### Input records:
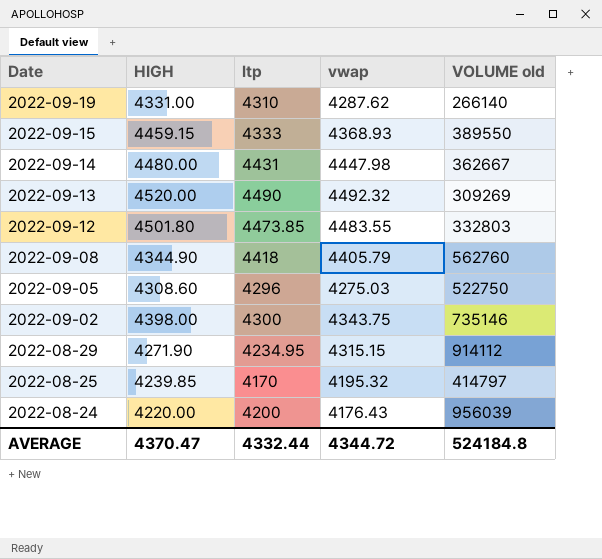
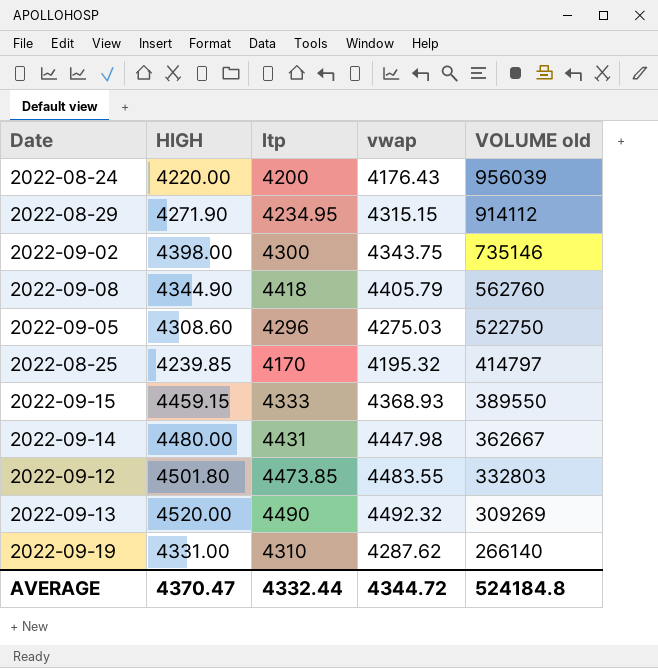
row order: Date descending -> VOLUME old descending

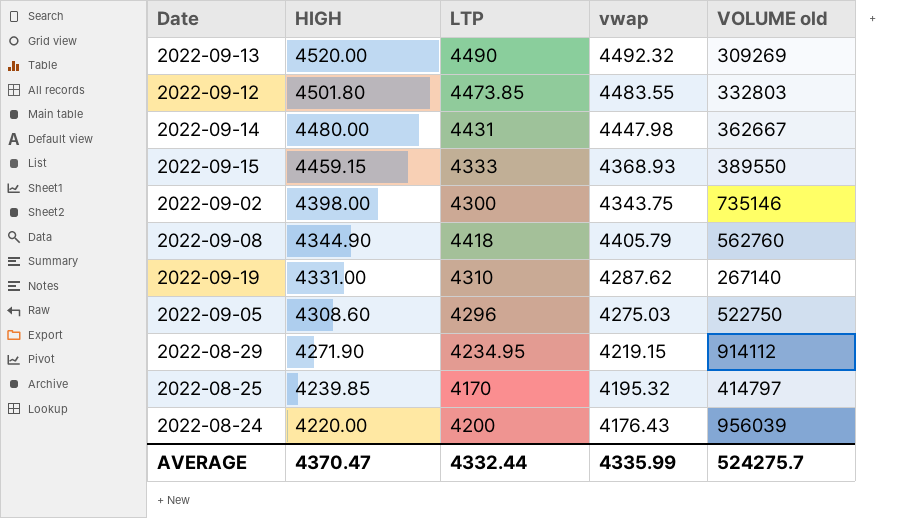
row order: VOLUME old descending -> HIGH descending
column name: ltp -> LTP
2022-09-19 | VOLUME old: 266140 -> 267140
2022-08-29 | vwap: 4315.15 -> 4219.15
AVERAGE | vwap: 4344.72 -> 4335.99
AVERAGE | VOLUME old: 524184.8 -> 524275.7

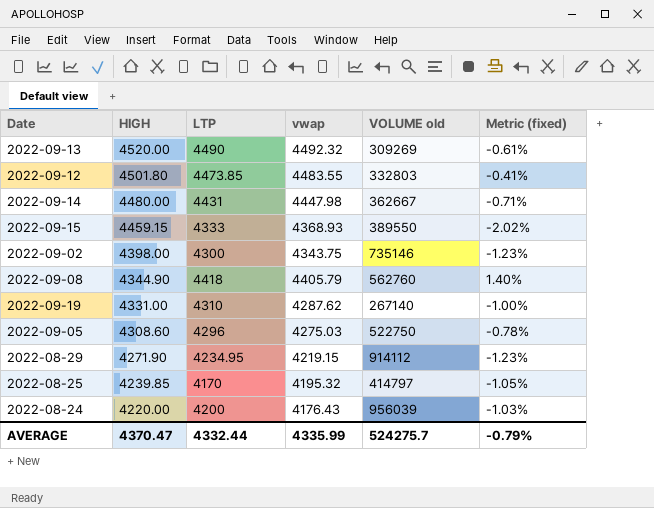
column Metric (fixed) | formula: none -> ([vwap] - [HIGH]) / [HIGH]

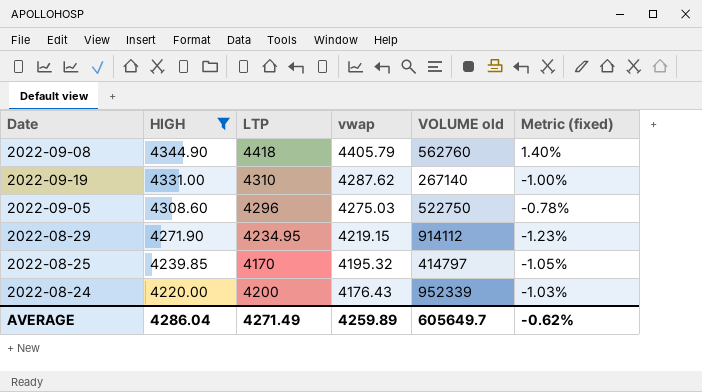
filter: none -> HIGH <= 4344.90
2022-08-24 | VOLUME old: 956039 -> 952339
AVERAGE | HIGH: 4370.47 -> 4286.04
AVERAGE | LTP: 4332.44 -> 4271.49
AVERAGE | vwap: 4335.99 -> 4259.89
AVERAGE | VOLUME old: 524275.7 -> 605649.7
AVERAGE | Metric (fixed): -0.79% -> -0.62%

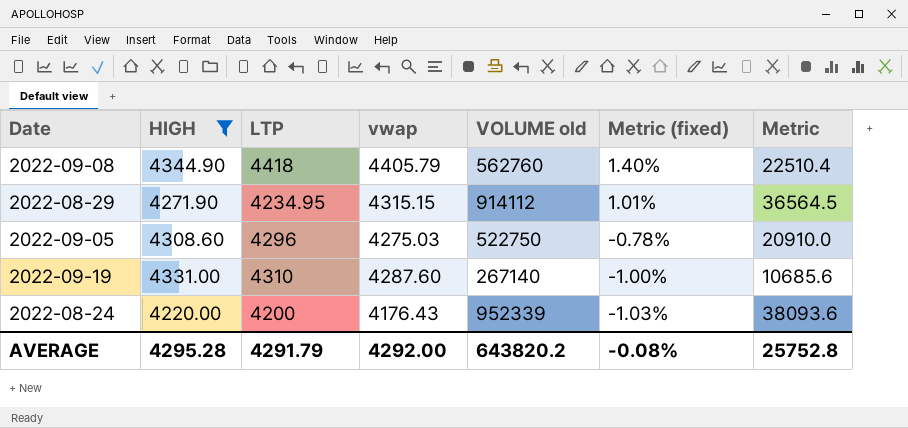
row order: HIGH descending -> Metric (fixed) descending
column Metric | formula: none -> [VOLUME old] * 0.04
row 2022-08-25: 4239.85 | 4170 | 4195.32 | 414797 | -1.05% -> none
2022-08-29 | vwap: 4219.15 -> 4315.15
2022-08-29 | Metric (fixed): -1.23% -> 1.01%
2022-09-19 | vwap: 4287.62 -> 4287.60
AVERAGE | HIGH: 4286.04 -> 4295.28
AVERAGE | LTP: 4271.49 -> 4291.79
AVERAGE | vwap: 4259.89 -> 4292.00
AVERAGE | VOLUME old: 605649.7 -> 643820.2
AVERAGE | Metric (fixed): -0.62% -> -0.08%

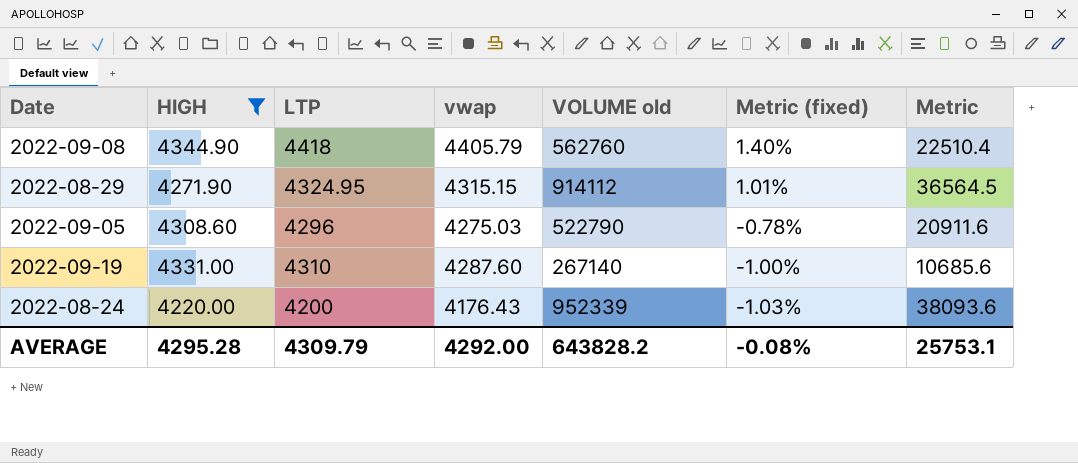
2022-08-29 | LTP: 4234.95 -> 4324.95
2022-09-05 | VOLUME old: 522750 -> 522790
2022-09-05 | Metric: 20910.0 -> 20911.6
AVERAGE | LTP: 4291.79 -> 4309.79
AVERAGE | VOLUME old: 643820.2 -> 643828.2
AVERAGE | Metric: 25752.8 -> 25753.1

### Problem requirements:
Could you print all the entries exactly as they stand, with the pictures left out?

### Exercise answer:
row order: Date descending -> VOLUME old descending

row order: VOLUME old descending -> HIGH descending
column name: ltp -> LTP
2022-09-19 | VOLUME old: 266140 -> 267140
2022-08-29 | vwap: 4315.15 -> 4219.15
AVERAGE | vwap: 4344.72 -> 4335.99
AVERAGE | VOLUME old: 524184.8 -> 524275.7

column Metric (fixed) | formula: none -> ([vwap] - [HIGH]) / [HIGH]

filter: none -> HIGH <= 4344.90
2022-08-24 | VOLUME old: 956039 -> 952339
AVERAGE | HIGH: 4370.47 -> 4286.04
AVERAGE | LTP: 4332.44 -> 4271.49
AVERAGE | vwap: 4335.99 -> 4259.89
AVERAGE | VOLUME old: 524275.7 -> 605649.7
AVERAGE | Metric (fixed): -0.79% -> -0.62%

row order: HIGH descending -> Metric (fixed) descending
column Metric | formula: none -> [VOLUME old] * 0.04
row 2022-08-25: 4239.85 | 4170 | 4195.32 | 414797 | -1.05% -> none
2022-08-29 | vwap: 4219.15 -> 4315.15
2022-08-29 | Metric (fixed): -1.23% -> 1.01%
2022-09-19 | vwap: 4287.62 -> 4287.60
AVERAGE | HIGH: 4286.04 -> 4295.28
AVERAGE | LTP: 4271.49 -> 4291.79
AVERAGE | vwap: 4259.89 -> 4292.00
AVERAGE | VOLUME old: 605649.7 -> 643820.2
AVERAGE | Metric (fixed): -0.62% -> -0.08%

2022-08-29 | LTP: 4234.95 -> 4324.95
2022-09-05 | VOLUME old: 522750 -> 522790
2022-09-05 | Metric: 20910.0 -> 20911.6
AVERAGE | LTP: 4291.79 -> 4309.79
AVERAGE | VOLUME old: 643820.2 -> 643828.2
AVERAGE | Metric: 25752.8 -> 25753.1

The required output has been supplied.